Чтобы понять, как геном человека управляет работой клетки и как она выглядит, важно, чтобы ученые поняли, какие части генома активируются в различных типах клеток, и как эти части действуют сообща, чтобы убедиться, что клетка функционирует правильно. Для изучения этих вопросов исследователи разработали инструменты, которые измеряют структуру и активность генетического материала в клетках.
В живых клетках геном плотно упакован в структуру, называемую хроматином. Хроматин состоит из геномной ДНК, белков и РНК. Когда клетка активно расшифровывает и реплицирует ДНК, хроматин более свободен или доступен. Ученые могут измерить доступность хроматина, чтобы определить, какие области генома, вероятно, являются активными в данный момент времени. Они также могут измерять уровни метилирования ДНК, когда молекулы добавляются в ДНК для "отключения" частей генома, чтобы увидеть, какие участки ДНК могут быть подавлены.
Себастьян Потт, доцент кафедры генетики человека Чикагского университета, работает над тем, чтобы ответить на некоторые из этих вопросов. В новом исследовании, опубликованном в журнале eLife, он протестировал инструмент, который измеряет как доступность хроматина, так и метилирование ДНК, чтобы определить, можно ли его применить к отдельным клеткам.
Почему было важно посмотреть, работает ли этот метод для отдельных клеток?

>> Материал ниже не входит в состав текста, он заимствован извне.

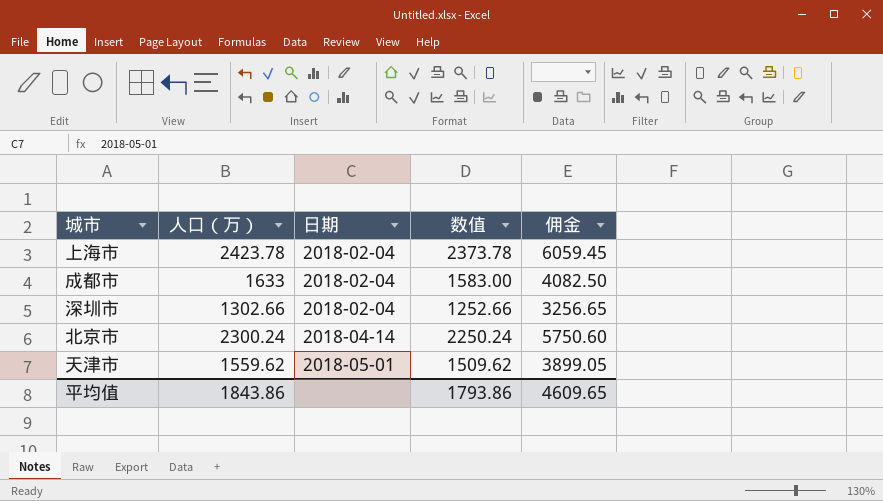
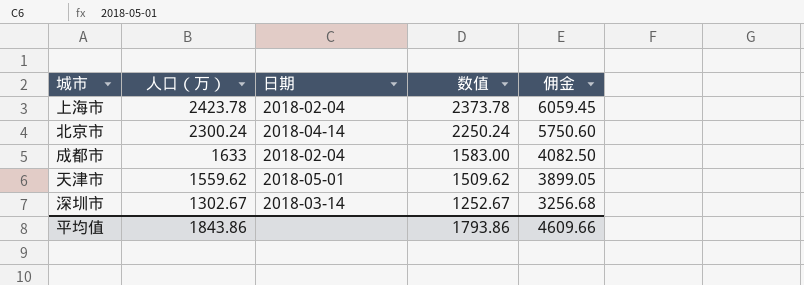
row order: 日期 ascending -> 人口（万） descending
深圳市 | 人口（万）: 1302.66 -> 1302.67
深圳市 | 日期: 2018-02-04 -> 2018-03-14
深圳市 | 数值: 1252.66 -> 1252.67
深圳市 | 佣金: 3256.65 -> 3256.68
平均值 | 佣金: 4609.65 -> 4609.66

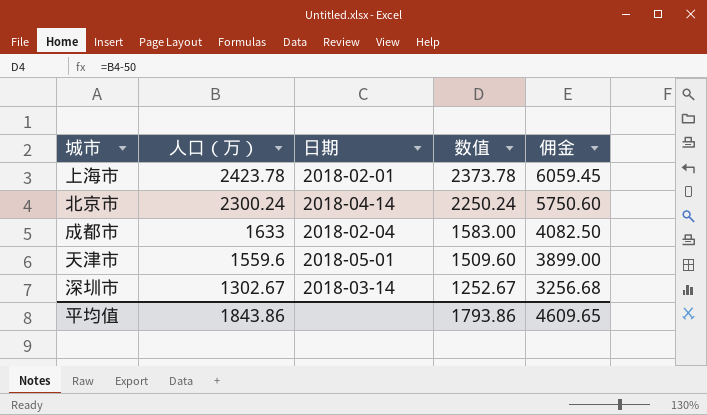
上海市 | 日期: 2018-02-04 -> 2018-02-01
天津市 | 人口（万）: 1559.62 -> 1559.6
天津市 | 数值: 1509.62 -> 1509.60
天津市 | 佣金: 3899.05 -> 3899.00
平均值 | 佣金: 4609.66 -> 4609.65

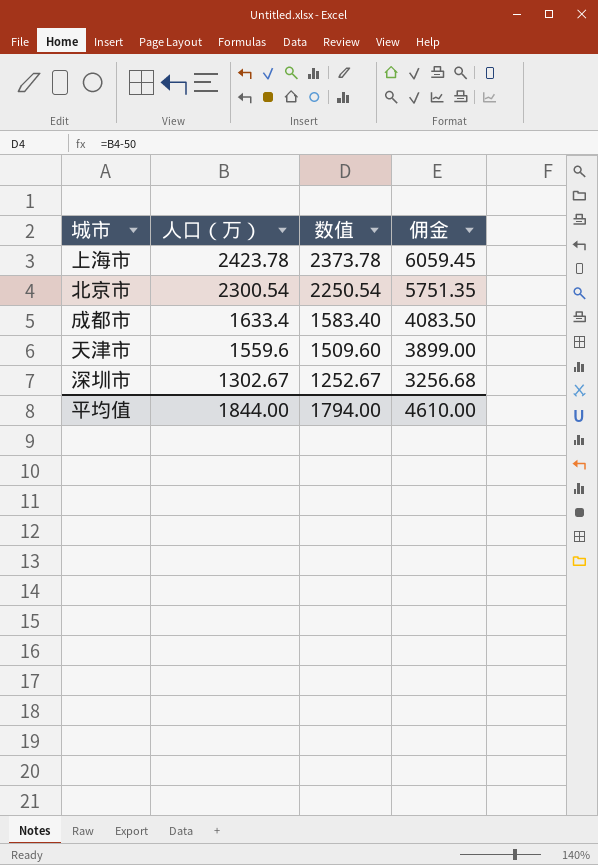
column 日期 | position: 3 -> none
北京市 | 人口（万）: 2300.24 -> 2300.54
北京市 | 数值: 2250.24 -> 2250.54
北京市 | 佣金: 5750.60 -> 5751.35
成都市 | 人口（万）: 1633 -> 1633.4
成都市 | 数值: 1583.00 -> 1583.40
成都市 | 佣金: 4082.50 -> 4083.50
平均值 | 人口（万）: 1843.86 -> 1844.00
平均值 | 数值: 1793.86 -> 1794.00
平均值 | 佣金: 4609.65 -> 4610.00

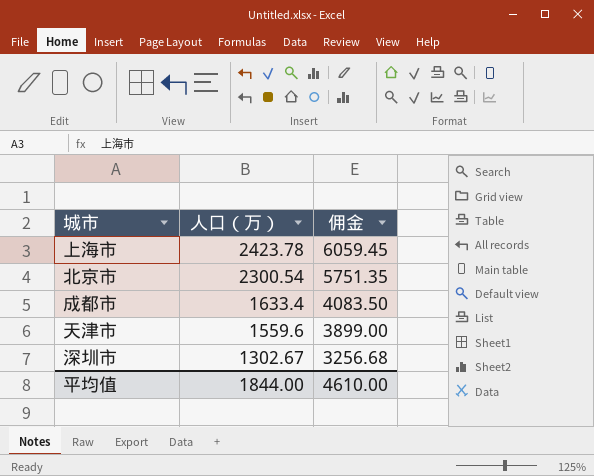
column 数值 | formula: [人口（万）] - 50 -> none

До недавнего времени большинство этих исследований проводились с использованием больших образцов, содержащих тысячи клеток. Это выгодно, потому что исходный материал не ограничен. Тем не менее, стало ясно, что даже клетки, которые, казалось бы, одного и того же типа отличаются друг от друга. Эти различия теряются при использовании объемных образцов, которые будут отражать среднюю популяцию клеток.

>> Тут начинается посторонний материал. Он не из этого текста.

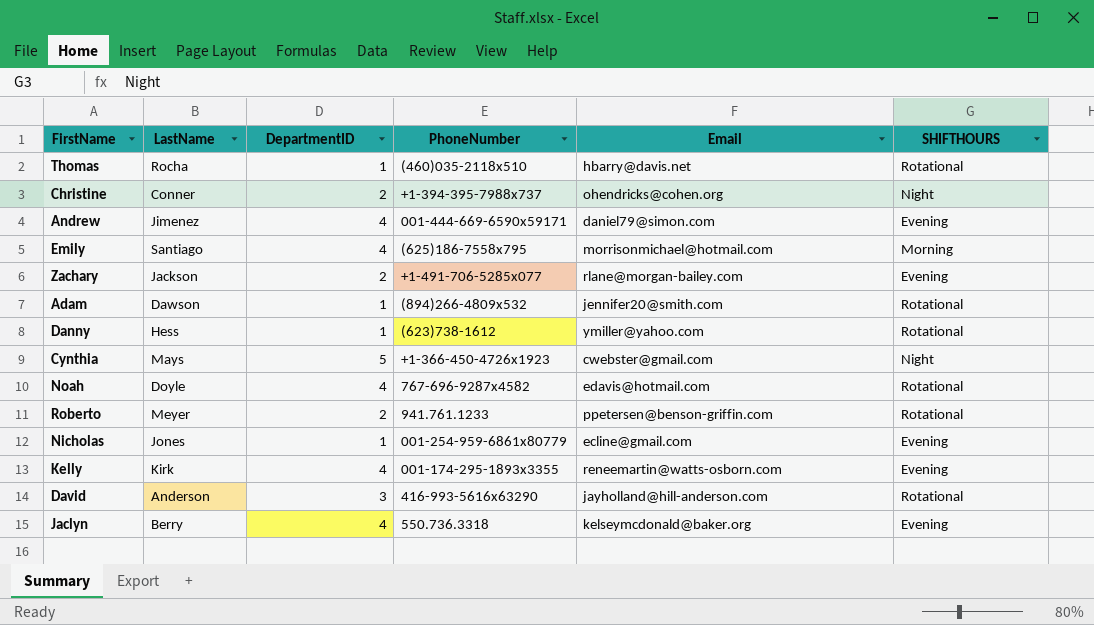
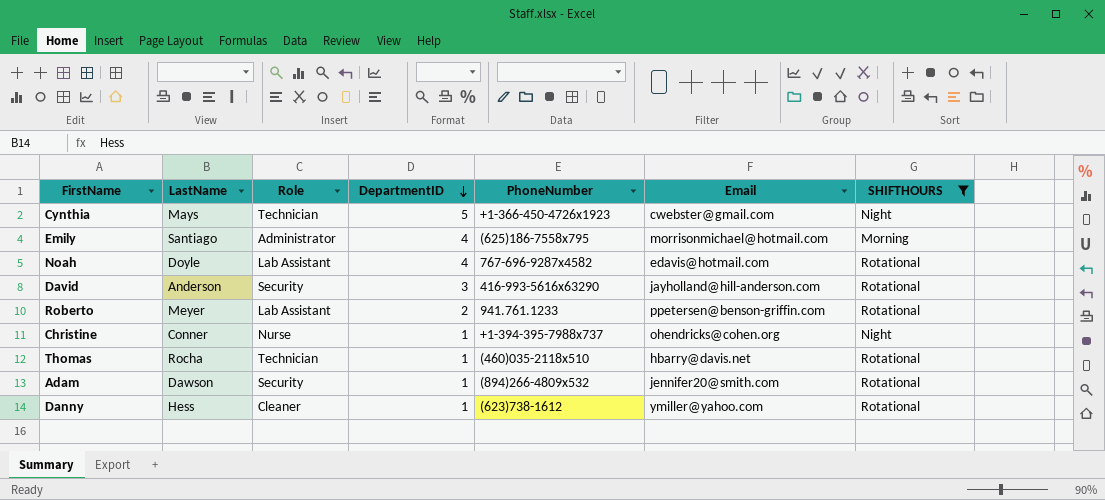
filter: none -> SHIFTHOURS != Evening
row order: none -> DepartmentID descending
column Role | position: none -> 3
Christine | DepartmentID: 2 -> 1

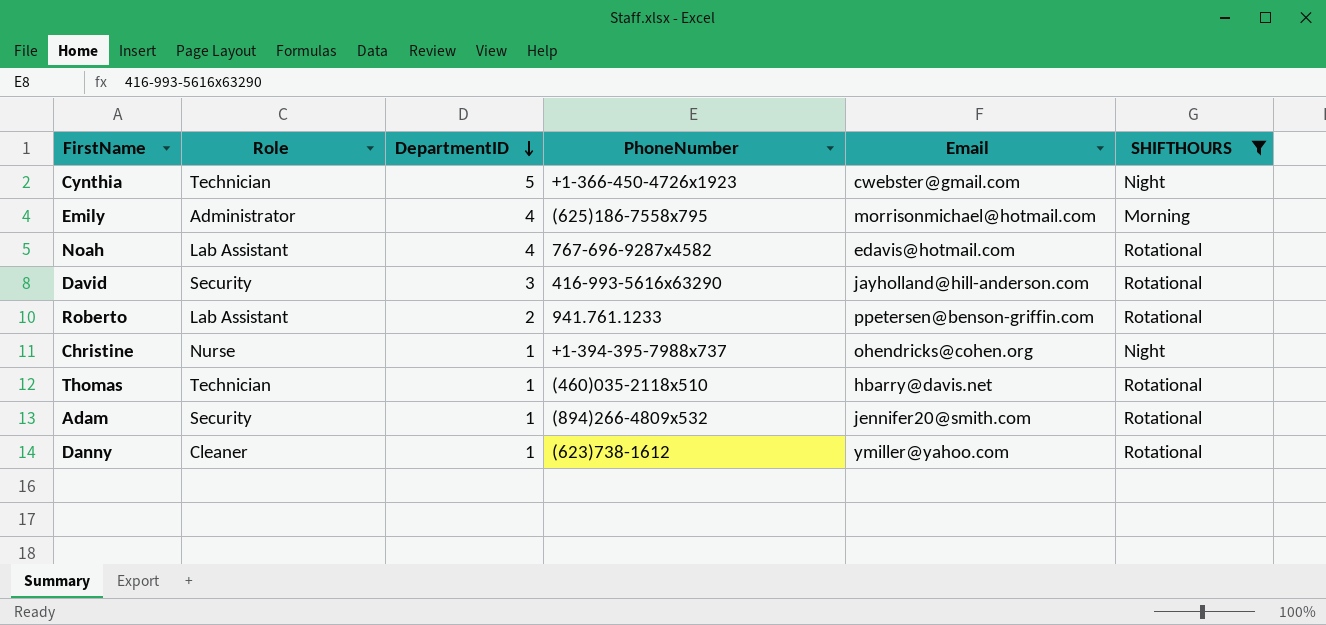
column LastName | position: 2 -> none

Поэтому необходимо разработать методы измерения этих характеристик в отдельных ячейках. Поскольку исходный материал (из одной клетки) очень мал, крайне важно модифицировать многие из устоявшихся методов при их адаптации для измерений в одной клетке. Изучение особенностей генома в отдельных клетках имеет дополнительное ограничение, заключающееся в том, что образец не может быть разделен. Для устранения этих ограничений было разработано исследование с целью проверки возможности применения к отдельным клеткам метода измерения как доступности хроматина, так и метилирования ДНК, получившего название NOMe-seq.
Действительно ли это работает?
Данное исследование подтверждает, что scNOMe-seq обнаруживает эндогенное метилирование ДНК и доступность хроматина одновременно из одной клетки. Для проверки работоспособности scNOMe-seq исследование проводилось в хорошо охарактеризованных линиях клеток человека. Регионы регуляции показали характерную доступность хроматина в отдельных клетках. Как уже отмечалось ранее в объемных образцах, метилирование ДНК в этих регионах обратно пропорционально соотносилось с доступностью хроматина. Таким образом, это исследование доказало, что scNOMe-seq восстанавливает те же особенности организации хроматина, что и у насыпных образцов.
Что ученые смогут сделать с таким инструментом?
Многие биологические образцы содержат смеси клеточных типов. В результате, при изучении такого образца часто бывает трудно выделить конкретный тип клетки для детальной характеристики. Например, не все типы клеток в ткани могут быть известны заранее или имеют специальные маркеры, которые позволяют маркировать их и отделять от остальных. В таких случаях scNOMe-seq может применяться для измерения регуляторной активности (то есть доступности метилирования ДНК и хроматина) в отдельных клетках без предварительной изоляции определенных типов клеток. Такой подход может быть особенно полезен при изучении образцов опухолей, которые зачастую очень неоднородны.
Какова была самая большая проблема в ходе этого исследования?
Клетки содержат очень небольшое количество ДНК, и самая большая проблема этой работы заключалась в захвате такого количества ДНК в клетке, чтобы иметь возможность измерять что-либо вообще. Только после очень длительного процесса можно оценить, работает ли этот метод, и поэтому было довольно здорово видеть, что этот подход на самом деле оказался очень похож на данные, полученные из тысяч клеток.
Над чем ведется дальнейшая работа?
Цель данного исследования состояла в том, чтобы доказать принцип надежного получения данных из отдельных ячеек с помощью этого метода. Но, конечно, мотивацией для разработки метода было использование его для изучения биологически и клинически значимых проблем. Планируется применить эту методику для изучения активации иммунных клеток. Особенно интересно понять, как регулируются реакции иммунных клеток в отдельных клетках.